Stored data:

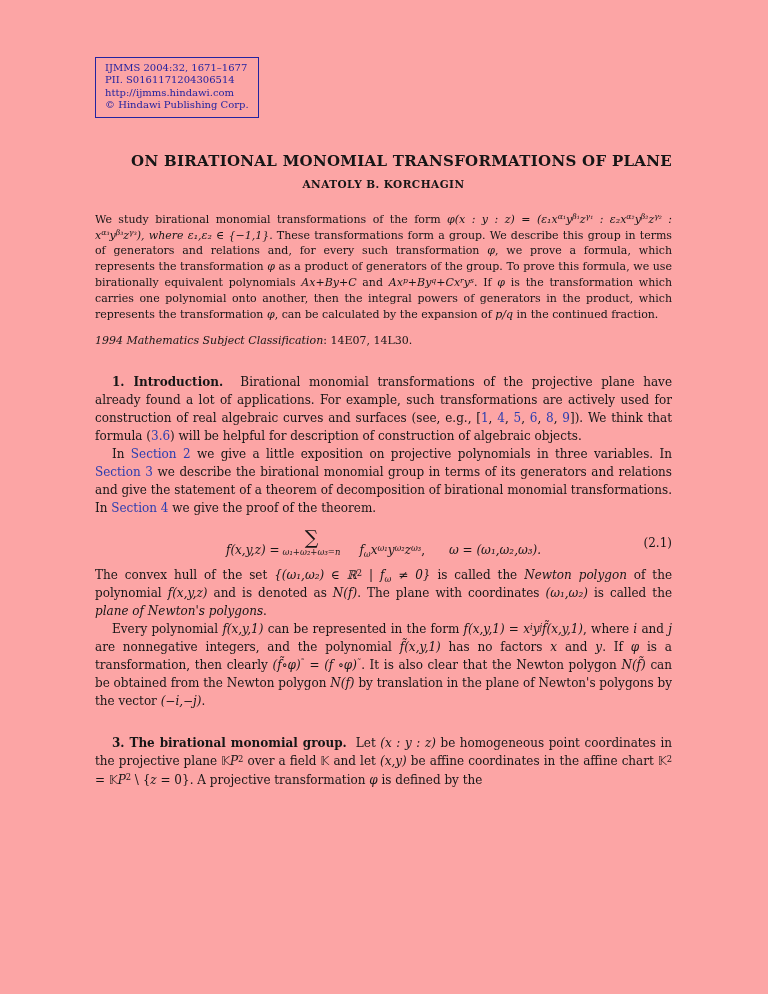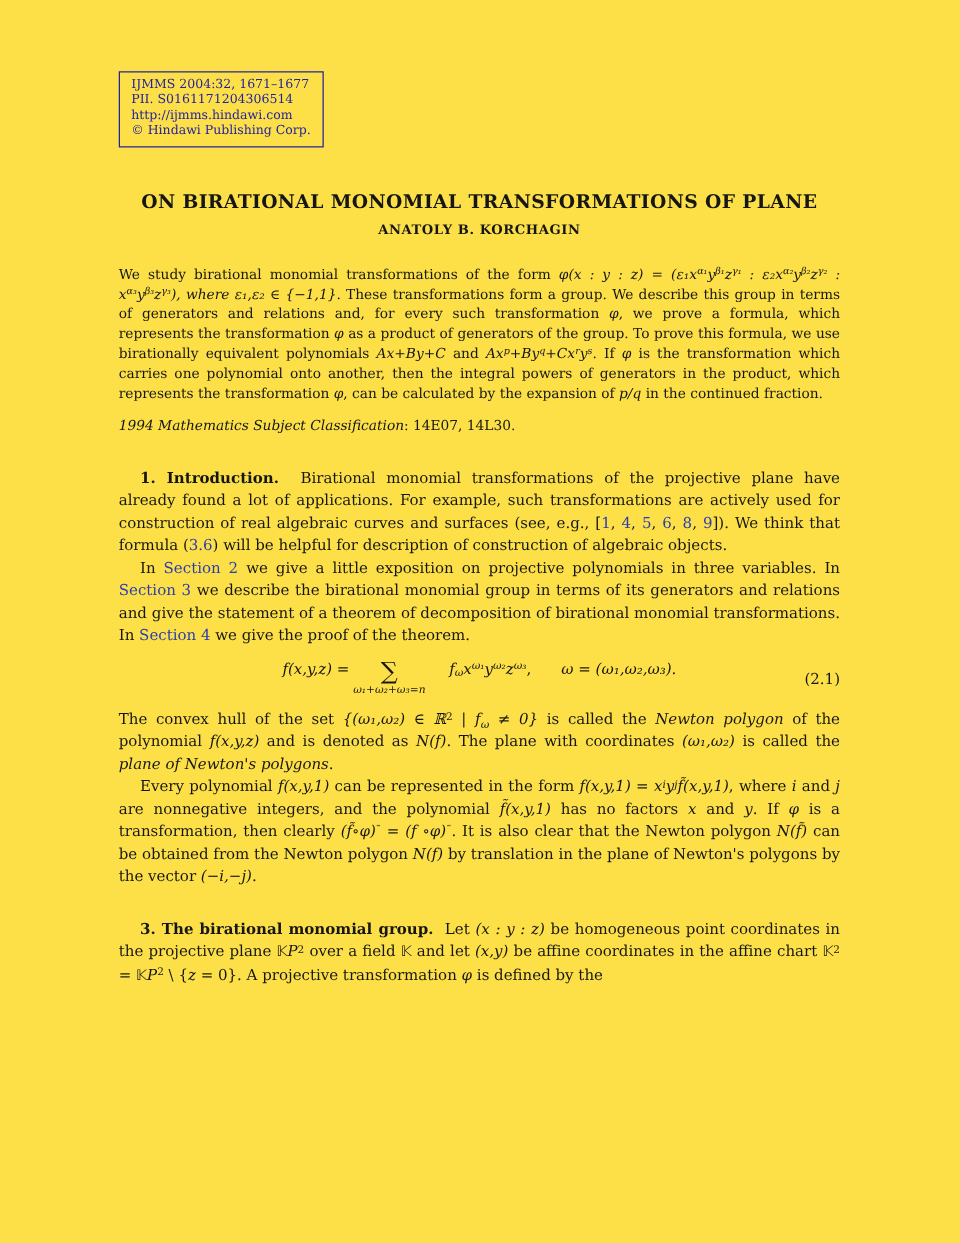"IJMMS 2004:32, 1671–1677" .page { background: #fde047 -> #fca5a5 }
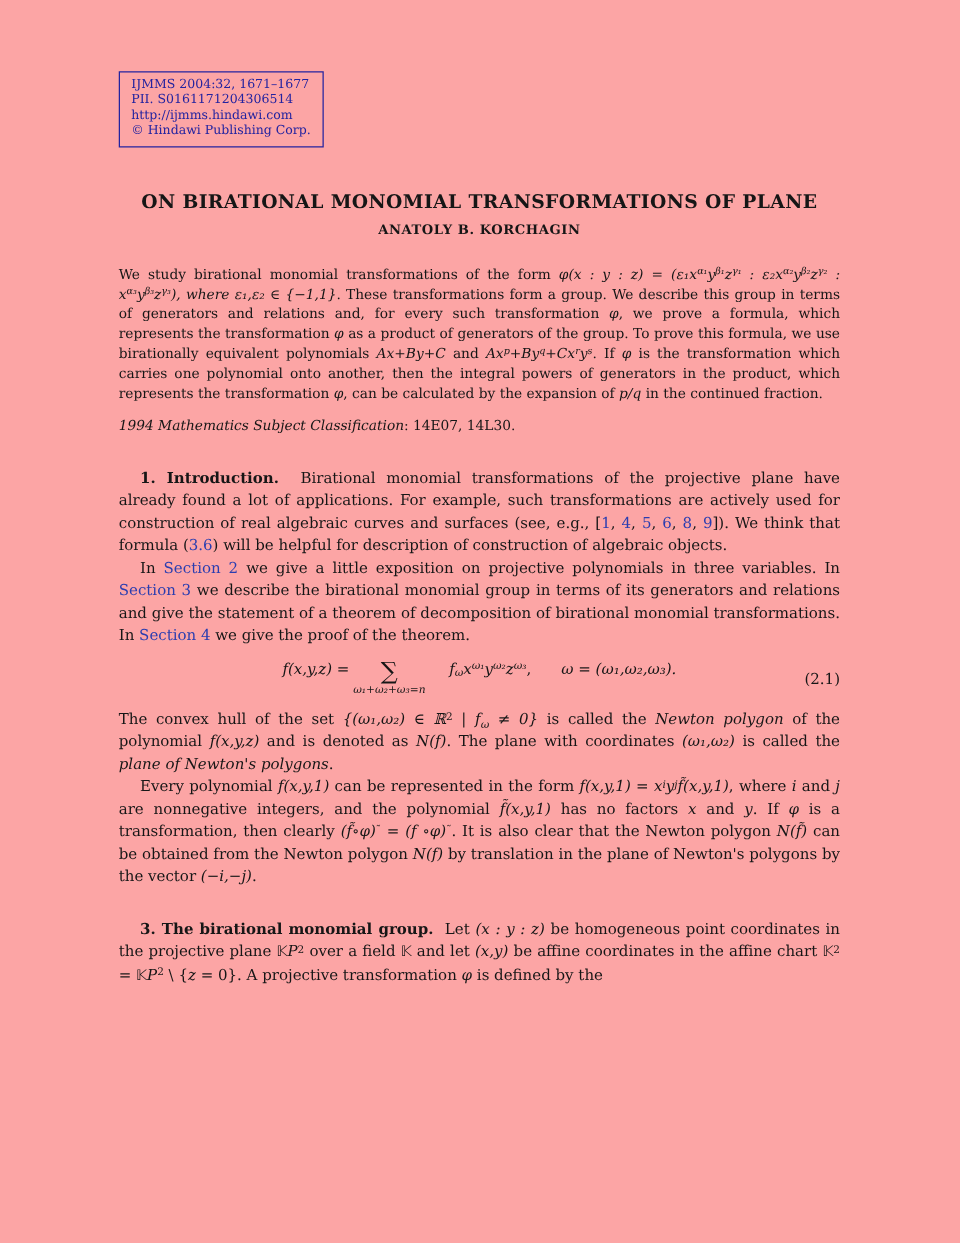"ON BIRATIONAL MONOMIAL TRANSFORMATIONS" .title { text-align: center -> right }
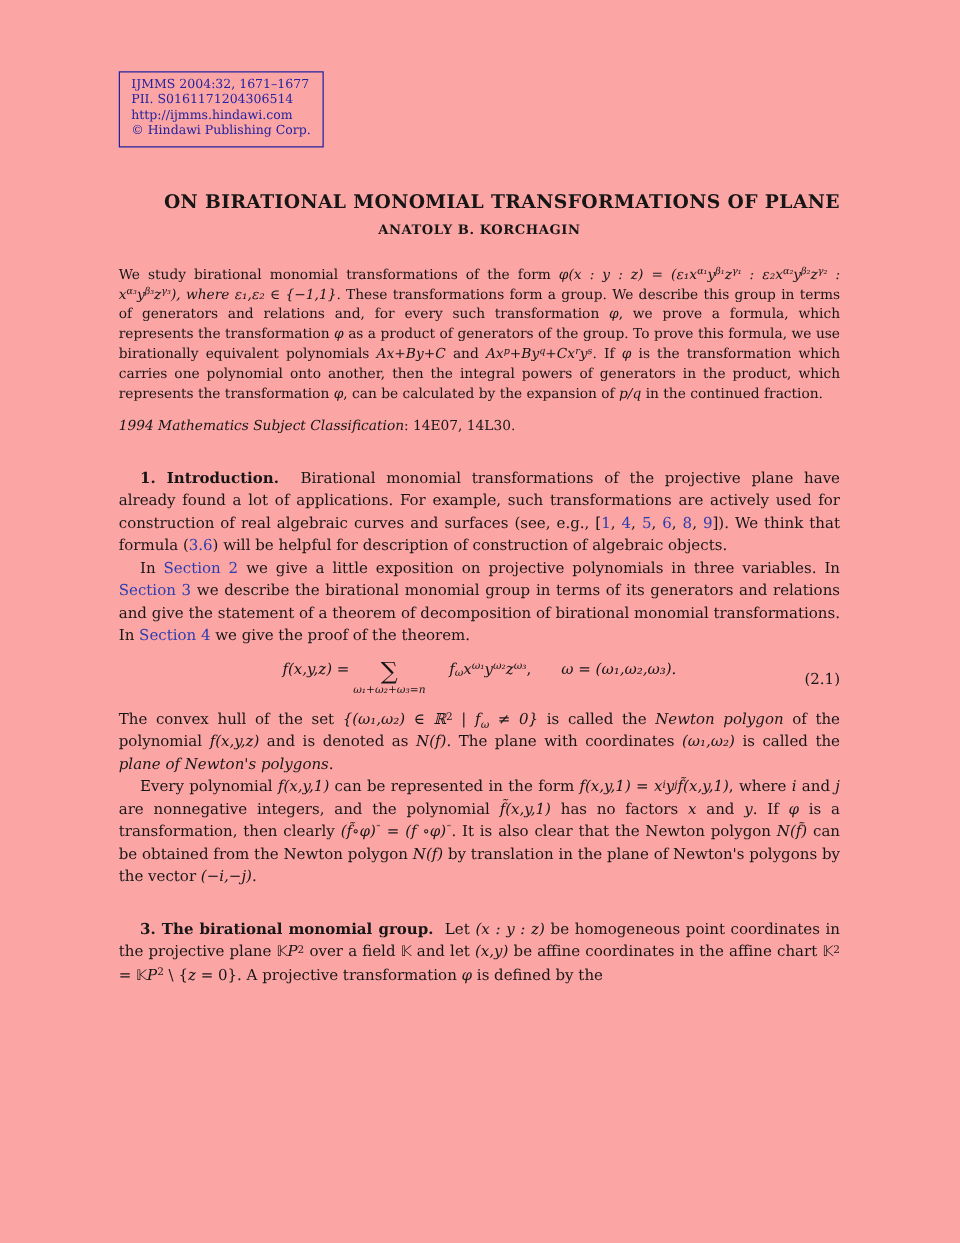"f(x,y,z) =" .eq-body { align-items: flex-start -> flex-end }
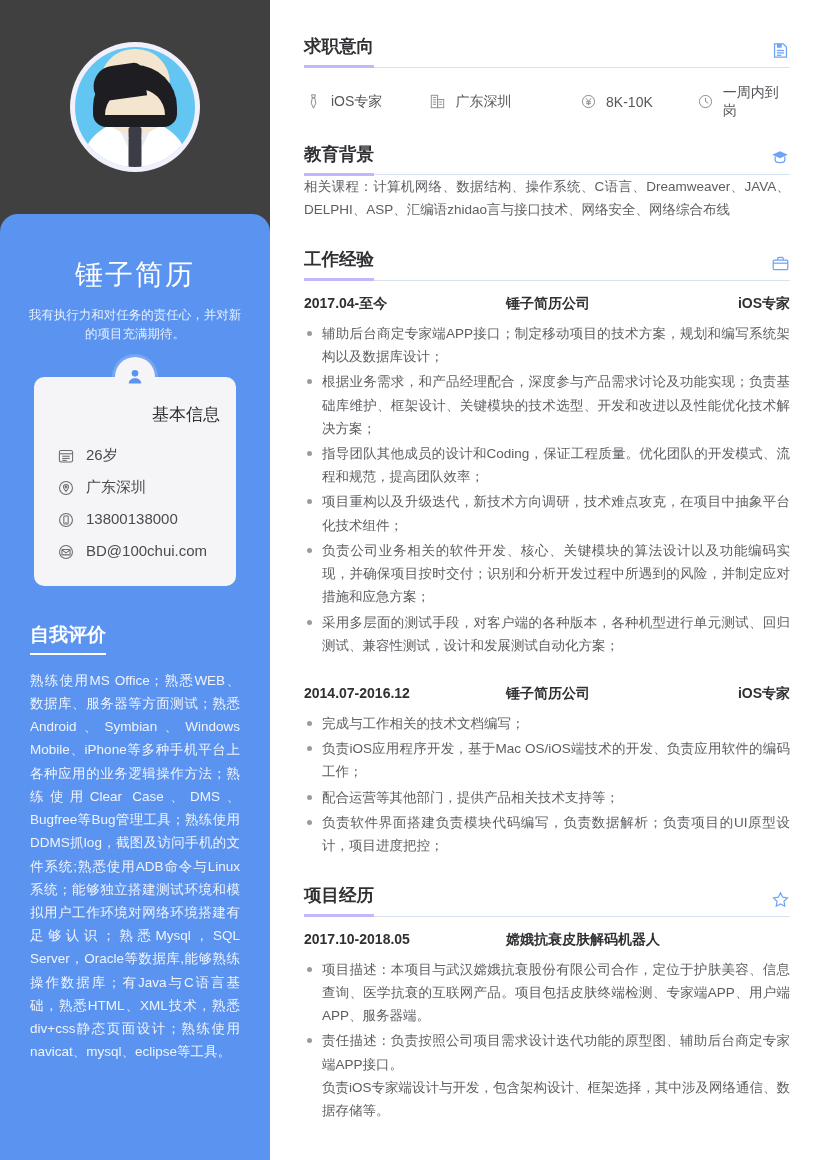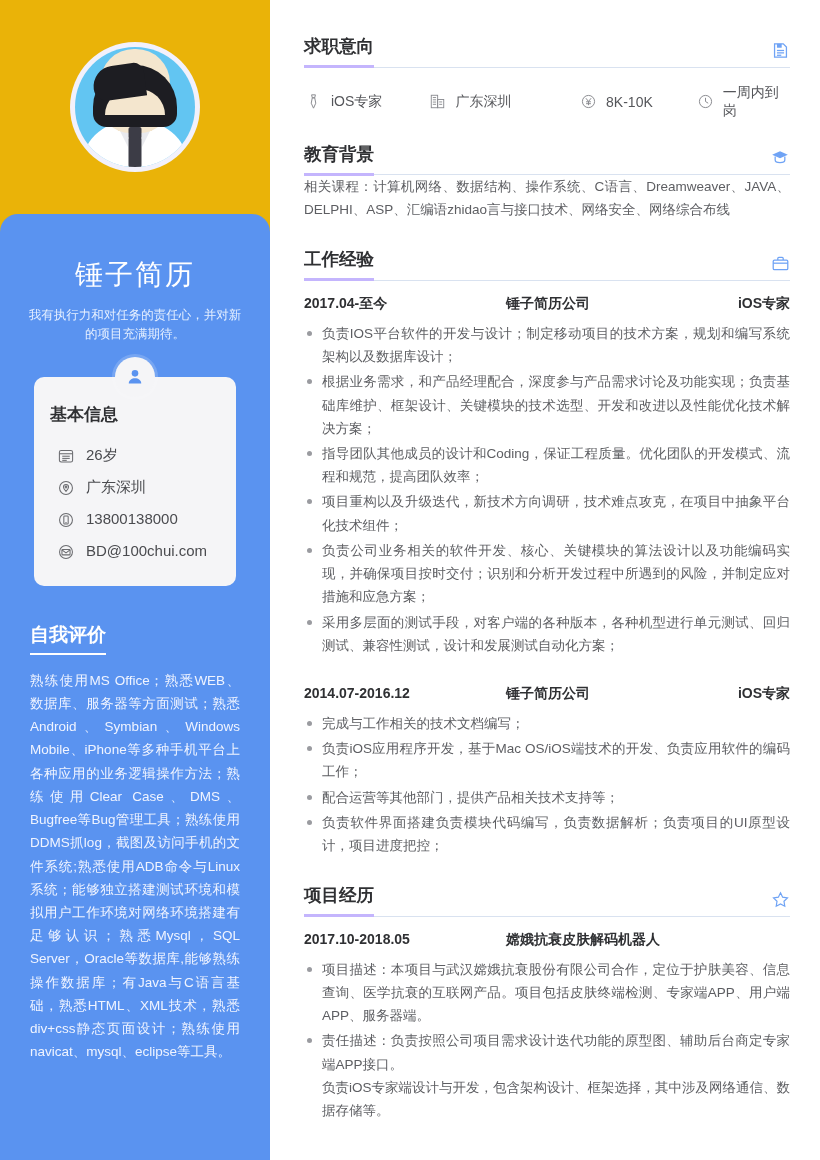"锤子简历" .sidebar { background: #eab308 -> #404040 }
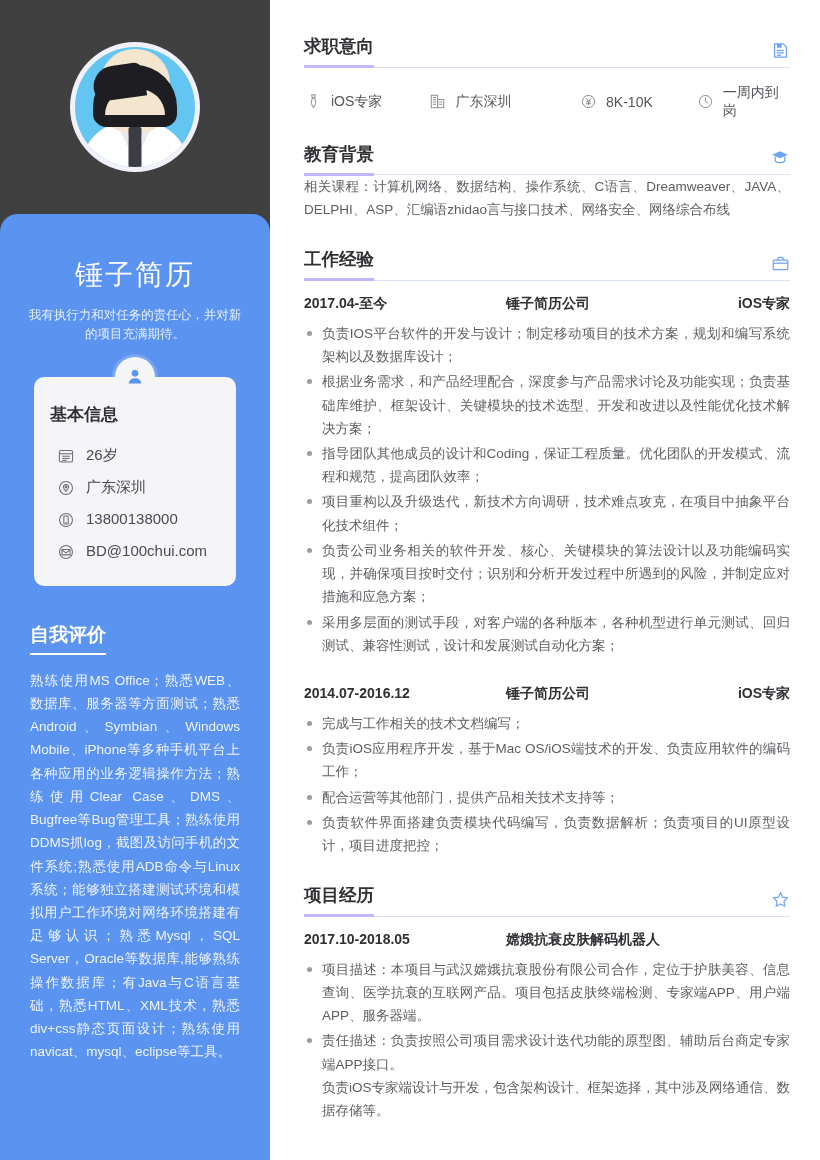"负责IOS平台软件的开发与设计；制定移动项目的技术方案，规划和编写系统架构以及数" li { text: 负责IOS平台软件的开发与设计 -> 辅助后台商定专家端APP接口 }
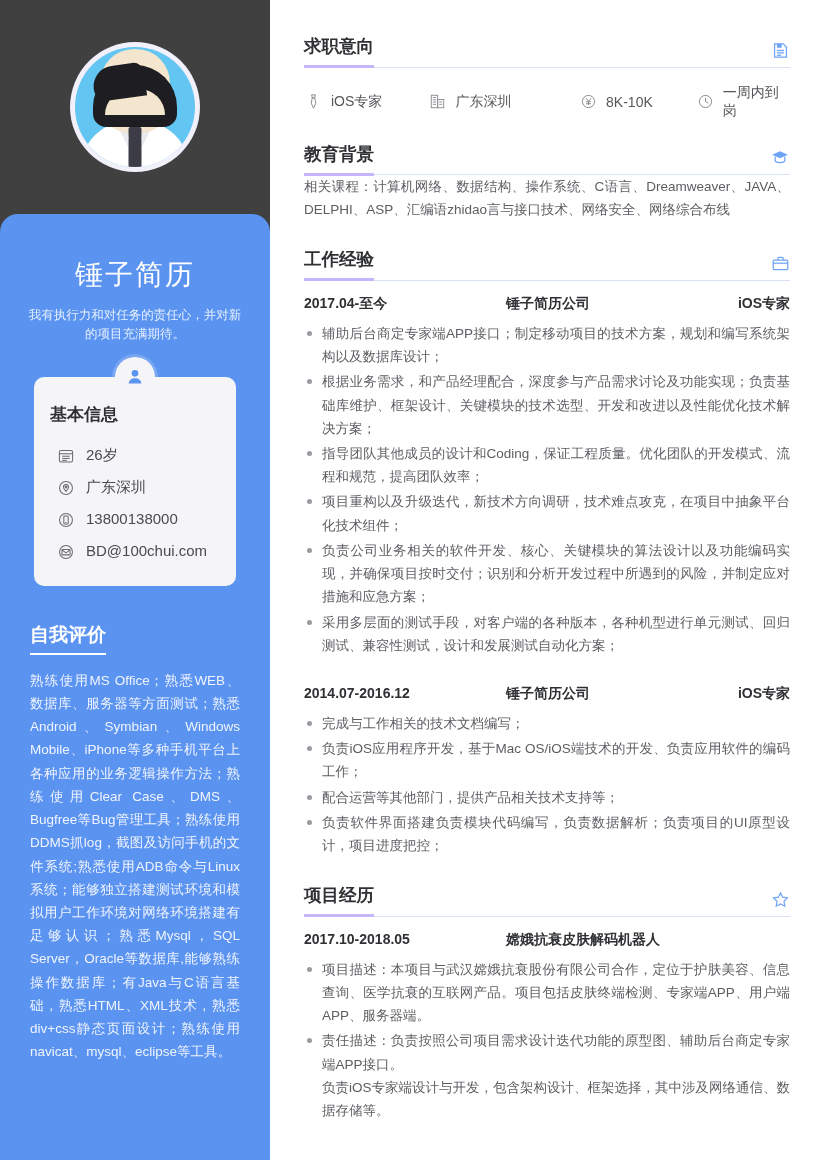"基本信息" .info-title { font-weight: bold -> normal; text-align: left -> right }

What needs to be done: What do the lines above say from the line containing "background: #eab308 ->" through the last line? Quote them exactly, both ends included, and leave out the pictures.

Answer section:
"锤子简历" .sidebar { background: #eab308 -> #404040 }
"负责IOS平台软件的开发与设计；制定移动项目的技术方案，规划和编写系统架构以及数" li { text: 负责IOS平台软件的开发与设计 -> 辅助后台商定专家端APP接口 }
"基本信息" .info-title { font-weight: bold -> normal; text-align: left -> right }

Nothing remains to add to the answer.